(I promised a few posts about water, and this is one of them. The point of this series is to make you think about what water means to you, and to motivate you to donate to a worthy watery charity cause, if you possibly can.)
My family has been in South Africa for a very long time, since around the late 1800s on my mother’s side, and the early 1900’s on my father’s side. As such, we’ve experienced a lot of South Africa, since before the inception of apartheid to beyond the end of that tragic legacy. Of course, the most “exciting” (or rather impacting) events for our family took place during apartheid. One of those events revolved around a dam and a waterfall.

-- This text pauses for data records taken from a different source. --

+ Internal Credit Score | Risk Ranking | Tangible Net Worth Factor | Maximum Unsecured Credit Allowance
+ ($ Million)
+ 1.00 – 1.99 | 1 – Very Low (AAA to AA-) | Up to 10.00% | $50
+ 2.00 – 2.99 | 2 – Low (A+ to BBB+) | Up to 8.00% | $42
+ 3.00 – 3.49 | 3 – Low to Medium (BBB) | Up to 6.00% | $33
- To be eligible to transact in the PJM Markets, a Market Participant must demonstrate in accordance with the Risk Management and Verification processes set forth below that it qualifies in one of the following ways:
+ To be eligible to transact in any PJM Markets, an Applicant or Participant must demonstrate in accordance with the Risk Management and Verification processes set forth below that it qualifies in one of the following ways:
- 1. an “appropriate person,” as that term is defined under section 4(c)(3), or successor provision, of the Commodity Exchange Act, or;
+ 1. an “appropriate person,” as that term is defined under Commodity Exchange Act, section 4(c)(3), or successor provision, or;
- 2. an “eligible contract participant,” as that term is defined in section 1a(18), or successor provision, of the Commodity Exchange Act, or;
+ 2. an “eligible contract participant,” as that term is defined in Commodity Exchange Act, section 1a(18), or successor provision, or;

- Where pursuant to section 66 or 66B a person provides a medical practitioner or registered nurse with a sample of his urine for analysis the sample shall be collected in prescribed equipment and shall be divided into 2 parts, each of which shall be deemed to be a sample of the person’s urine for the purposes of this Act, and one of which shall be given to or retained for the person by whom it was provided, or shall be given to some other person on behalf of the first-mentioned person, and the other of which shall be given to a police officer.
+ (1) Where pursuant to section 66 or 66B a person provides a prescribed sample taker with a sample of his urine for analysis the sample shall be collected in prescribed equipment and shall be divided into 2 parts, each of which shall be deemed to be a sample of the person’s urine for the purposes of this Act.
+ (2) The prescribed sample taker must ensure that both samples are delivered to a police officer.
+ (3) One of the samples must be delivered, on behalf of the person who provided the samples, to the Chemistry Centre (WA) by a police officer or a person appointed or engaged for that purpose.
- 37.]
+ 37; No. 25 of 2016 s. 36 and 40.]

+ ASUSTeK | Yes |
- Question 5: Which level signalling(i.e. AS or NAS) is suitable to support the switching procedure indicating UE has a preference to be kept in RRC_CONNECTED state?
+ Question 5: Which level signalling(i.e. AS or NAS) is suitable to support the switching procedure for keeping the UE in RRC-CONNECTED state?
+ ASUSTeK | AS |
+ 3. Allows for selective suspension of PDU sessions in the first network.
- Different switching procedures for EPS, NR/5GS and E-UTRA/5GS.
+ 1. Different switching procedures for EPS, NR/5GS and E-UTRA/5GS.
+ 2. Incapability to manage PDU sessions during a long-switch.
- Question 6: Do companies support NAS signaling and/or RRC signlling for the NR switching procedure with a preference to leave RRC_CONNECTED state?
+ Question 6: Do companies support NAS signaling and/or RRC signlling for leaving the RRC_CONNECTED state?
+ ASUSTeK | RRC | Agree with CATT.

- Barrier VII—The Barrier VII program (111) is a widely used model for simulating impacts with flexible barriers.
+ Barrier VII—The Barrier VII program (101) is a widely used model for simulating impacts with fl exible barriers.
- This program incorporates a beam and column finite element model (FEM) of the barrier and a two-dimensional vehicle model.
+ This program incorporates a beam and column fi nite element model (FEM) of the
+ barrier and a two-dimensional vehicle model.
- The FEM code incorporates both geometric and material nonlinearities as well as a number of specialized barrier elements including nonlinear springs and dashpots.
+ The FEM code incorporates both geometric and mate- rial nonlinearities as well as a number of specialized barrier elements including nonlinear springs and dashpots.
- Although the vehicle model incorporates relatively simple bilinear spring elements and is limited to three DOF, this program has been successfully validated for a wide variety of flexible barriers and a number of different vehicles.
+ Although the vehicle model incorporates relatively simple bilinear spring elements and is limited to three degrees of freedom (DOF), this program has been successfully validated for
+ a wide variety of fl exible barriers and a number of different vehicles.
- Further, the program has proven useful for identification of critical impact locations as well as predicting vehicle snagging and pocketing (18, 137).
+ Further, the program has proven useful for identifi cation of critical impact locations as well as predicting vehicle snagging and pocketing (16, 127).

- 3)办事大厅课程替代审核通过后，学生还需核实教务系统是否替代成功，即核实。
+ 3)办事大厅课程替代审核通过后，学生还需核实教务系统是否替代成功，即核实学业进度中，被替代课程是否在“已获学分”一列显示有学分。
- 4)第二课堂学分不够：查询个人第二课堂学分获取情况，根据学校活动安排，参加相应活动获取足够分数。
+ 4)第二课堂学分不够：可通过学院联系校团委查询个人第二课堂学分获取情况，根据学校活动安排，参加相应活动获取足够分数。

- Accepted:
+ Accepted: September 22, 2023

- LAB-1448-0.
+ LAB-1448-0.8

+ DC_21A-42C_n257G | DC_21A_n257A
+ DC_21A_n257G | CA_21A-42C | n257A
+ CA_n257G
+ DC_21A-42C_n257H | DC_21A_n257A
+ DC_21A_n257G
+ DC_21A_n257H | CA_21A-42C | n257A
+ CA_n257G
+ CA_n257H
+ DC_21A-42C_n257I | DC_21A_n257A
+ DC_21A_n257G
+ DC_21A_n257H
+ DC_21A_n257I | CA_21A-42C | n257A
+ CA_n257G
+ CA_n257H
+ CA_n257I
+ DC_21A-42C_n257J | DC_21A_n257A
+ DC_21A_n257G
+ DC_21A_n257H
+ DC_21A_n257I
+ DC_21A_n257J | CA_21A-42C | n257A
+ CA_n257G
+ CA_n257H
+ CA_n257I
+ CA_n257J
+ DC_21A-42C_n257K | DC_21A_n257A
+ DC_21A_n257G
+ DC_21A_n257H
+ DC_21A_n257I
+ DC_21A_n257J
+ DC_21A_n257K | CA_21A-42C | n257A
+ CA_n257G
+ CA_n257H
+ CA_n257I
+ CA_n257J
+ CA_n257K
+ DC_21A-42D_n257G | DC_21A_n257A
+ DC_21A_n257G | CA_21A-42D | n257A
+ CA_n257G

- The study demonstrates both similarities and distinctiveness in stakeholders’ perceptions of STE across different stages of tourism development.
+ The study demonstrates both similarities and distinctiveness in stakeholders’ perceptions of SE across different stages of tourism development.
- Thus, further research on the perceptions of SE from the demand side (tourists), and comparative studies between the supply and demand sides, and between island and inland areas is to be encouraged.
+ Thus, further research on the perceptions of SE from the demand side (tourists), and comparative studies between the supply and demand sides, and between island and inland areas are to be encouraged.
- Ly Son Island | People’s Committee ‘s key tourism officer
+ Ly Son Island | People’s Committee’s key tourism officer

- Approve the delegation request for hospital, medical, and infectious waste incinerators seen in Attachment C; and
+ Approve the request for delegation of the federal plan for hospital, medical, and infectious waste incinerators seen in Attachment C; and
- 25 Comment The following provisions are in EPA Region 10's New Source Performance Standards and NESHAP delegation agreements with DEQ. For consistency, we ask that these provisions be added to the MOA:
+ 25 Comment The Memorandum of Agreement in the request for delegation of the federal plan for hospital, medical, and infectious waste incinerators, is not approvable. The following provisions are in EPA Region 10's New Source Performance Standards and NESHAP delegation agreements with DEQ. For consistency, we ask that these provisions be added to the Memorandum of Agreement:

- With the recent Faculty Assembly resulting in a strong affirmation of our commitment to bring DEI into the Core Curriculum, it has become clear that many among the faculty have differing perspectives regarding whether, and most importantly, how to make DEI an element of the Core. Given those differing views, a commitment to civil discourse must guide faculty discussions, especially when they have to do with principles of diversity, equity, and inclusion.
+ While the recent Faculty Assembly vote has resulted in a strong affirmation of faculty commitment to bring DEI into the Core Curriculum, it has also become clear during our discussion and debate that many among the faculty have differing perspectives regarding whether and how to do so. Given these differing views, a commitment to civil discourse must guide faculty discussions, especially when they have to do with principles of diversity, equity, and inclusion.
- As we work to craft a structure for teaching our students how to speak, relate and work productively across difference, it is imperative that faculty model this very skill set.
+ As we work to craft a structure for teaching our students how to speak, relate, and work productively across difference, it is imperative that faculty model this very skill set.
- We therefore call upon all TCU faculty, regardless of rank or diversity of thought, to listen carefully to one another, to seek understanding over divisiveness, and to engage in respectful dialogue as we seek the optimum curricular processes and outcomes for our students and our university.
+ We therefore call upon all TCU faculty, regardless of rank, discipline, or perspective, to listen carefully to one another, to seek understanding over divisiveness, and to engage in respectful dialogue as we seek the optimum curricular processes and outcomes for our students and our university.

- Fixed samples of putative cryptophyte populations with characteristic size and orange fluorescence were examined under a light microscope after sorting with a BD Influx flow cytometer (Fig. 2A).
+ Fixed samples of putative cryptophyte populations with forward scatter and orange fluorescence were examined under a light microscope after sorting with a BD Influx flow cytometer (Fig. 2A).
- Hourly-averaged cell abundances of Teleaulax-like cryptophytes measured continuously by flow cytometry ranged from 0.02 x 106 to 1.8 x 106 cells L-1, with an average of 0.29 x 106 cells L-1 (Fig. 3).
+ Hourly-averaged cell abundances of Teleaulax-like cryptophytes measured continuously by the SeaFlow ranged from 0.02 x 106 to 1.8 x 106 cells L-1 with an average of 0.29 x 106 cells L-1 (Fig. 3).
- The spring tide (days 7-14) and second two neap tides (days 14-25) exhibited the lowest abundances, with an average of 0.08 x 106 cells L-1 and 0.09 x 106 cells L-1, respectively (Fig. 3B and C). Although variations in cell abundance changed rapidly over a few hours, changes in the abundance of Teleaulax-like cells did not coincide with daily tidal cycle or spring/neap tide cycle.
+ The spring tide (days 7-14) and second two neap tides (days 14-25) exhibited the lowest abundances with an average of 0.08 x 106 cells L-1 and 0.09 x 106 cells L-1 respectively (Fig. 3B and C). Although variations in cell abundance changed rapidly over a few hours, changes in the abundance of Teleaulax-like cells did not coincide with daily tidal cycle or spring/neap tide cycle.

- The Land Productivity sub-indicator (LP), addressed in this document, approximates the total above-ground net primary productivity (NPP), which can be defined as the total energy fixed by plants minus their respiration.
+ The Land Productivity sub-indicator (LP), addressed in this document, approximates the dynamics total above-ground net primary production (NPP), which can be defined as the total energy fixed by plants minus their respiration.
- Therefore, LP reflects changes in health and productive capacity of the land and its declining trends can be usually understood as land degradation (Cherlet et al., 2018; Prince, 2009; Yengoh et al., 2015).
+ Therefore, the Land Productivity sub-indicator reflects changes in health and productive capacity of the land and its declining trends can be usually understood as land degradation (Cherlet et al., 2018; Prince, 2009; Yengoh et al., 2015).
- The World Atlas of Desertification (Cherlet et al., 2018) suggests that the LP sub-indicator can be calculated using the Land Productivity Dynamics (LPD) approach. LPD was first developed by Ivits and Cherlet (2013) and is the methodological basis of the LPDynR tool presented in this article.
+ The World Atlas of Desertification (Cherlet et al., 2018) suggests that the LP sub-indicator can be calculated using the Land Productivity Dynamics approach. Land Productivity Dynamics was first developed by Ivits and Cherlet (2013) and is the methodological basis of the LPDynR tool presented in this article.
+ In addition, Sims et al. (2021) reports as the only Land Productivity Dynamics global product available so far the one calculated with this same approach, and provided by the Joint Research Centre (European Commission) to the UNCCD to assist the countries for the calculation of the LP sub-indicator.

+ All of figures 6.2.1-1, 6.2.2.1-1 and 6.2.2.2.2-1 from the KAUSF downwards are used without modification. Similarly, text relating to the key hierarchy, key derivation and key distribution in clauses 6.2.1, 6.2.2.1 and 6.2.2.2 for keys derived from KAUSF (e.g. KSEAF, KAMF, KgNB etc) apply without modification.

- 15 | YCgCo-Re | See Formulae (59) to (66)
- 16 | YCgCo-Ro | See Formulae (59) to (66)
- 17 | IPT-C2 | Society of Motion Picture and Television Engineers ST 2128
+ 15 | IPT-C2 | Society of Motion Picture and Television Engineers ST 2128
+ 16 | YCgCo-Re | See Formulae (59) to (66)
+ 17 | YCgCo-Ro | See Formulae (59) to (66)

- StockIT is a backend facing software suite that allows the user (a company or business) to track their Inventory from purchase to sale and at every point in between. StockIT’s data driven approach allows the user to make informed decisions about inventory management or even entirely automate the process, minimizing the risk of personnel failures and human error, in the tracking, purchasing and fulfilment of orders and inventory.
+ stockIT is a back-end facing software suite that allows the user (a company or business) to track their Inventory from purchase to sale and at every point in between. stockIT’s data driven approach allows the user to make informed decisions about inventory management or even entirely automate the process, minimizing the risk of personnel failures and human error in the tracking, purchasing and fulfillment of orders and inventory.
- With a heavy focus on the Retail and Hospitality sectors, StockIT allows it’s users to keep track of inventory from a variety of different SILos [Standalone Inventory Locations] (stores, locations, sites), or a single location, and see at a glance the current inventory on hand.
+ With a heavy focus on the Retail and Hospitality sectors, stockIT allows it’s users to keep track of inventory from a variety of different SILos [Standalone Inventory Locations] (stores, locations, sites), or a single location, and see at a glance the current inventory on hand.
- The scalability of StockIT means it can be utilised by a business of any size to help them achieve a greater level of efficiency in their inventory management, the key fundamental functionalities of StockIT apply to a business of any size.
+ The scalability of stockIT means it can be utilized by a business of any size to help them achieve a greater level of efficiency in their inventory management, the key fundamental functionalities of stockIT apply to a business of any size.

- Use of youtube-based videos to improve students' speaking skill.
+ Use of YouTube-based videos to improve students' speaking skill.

Our family owned and lived on property out in the countryside. Of course, when they purchased the land, practically the entire country was all countryside! One piece of property had on it a few dams, some larger than others, and a pretty nice-sized waterfall. My great-grandmother’s property was surrounded by white farmers, either German, Dutch or English in origin. The Germans and the Dutch were particularly…white-oriented…and would do whatever they could to convince her to “sell” her property. The one entity that did not have to “buy” your property was the government. If the South African government came to you and said they want your property for some national purpose (building railroad tracks, train station, highway, park, electric utility), then you signed on the dotted line and handed it over. (Unless you were white, of course, in which case you’d get some amount of payment.)
Being out in the middle of nowhere meant that when electricity and pumped water became widespread human achievements that were supplied by most first-world governments (which South Africa considered itself), the required infrastructure was provided to all citizens. In South Africa, it was different. In the middle of nowhere, the rule of law was government for whites, everyone else for themselves. So, our family had their generators, wired their homes themselves, and drilled water bore holes, and laid down their own water pipes. When the government turned it’s attention to the countryside, my family knew there was no way government-supplied water and electricity would simply and effortlessly be provided to them. What they did not know was the following.
Electricity is powered by water. Everyone knew that. Water, out in the countryside, is a precious commodity. Everyone knew that, too. When the government noticed that our property contained some very nice-sized dams, they decided to set up a local electric utility on this property. So, along they came to my great-grandfather with papers specifying that he is voluntarily handing over a couple of the very large dams and surrounding property to the government “for the national good.” Of course, he did, and the electric plant was set up. Electricity was then piped to every home and shop in the area, 24/7. The only ones to not get the electricity resulting from their own water was our family. Nobody really expected that, although in retrospect it is rather unsurprising. Later, the government decided to build a park around the waterfall on this property. As non-whites, we never set foot on that park, and have no idea if the waterfall is really as glorious as my mother remembers it to have been on hot African summer days.
To you, this might be a story about apartheid. To us, they were realities far bigger than the nebulous, faraway concept of political ideology; these were very real stories simply about water. Because, when you have to fend for yourself, as most people who live in the countryside do, everything is about water. Those dams that you could never access again meant less water in times of drought—less water to feed your farm animals; less water to clean your clothes; less water for your crops; less water available for Friday ablutions; less water for the simple pleasure of merely admiring water falling off a cliff. Less water means you have to build expensive reservoirs to catch and save rainwater, reservoirs which will later crack and need repair. Less water means you will have to dig expensive bore holes, and you’ll never know if you’re digging in the wrong place until you come up dry and have paid for the privilege. Less water sounds like such a simple thing to live with. But having less of it makes life immeasurably less pleasant.
Earlier in the year, I wrote about the UN Water Conference, and the ridiculous question they were addressing, “Is water a human right, or merely a basic human need?” Again, that might seem like a question of simple politics. But it is so much more than political maneuvering to the people who would weep buckets for clean water. Imagine those who don’t have water at all? What do they go through? How do they live?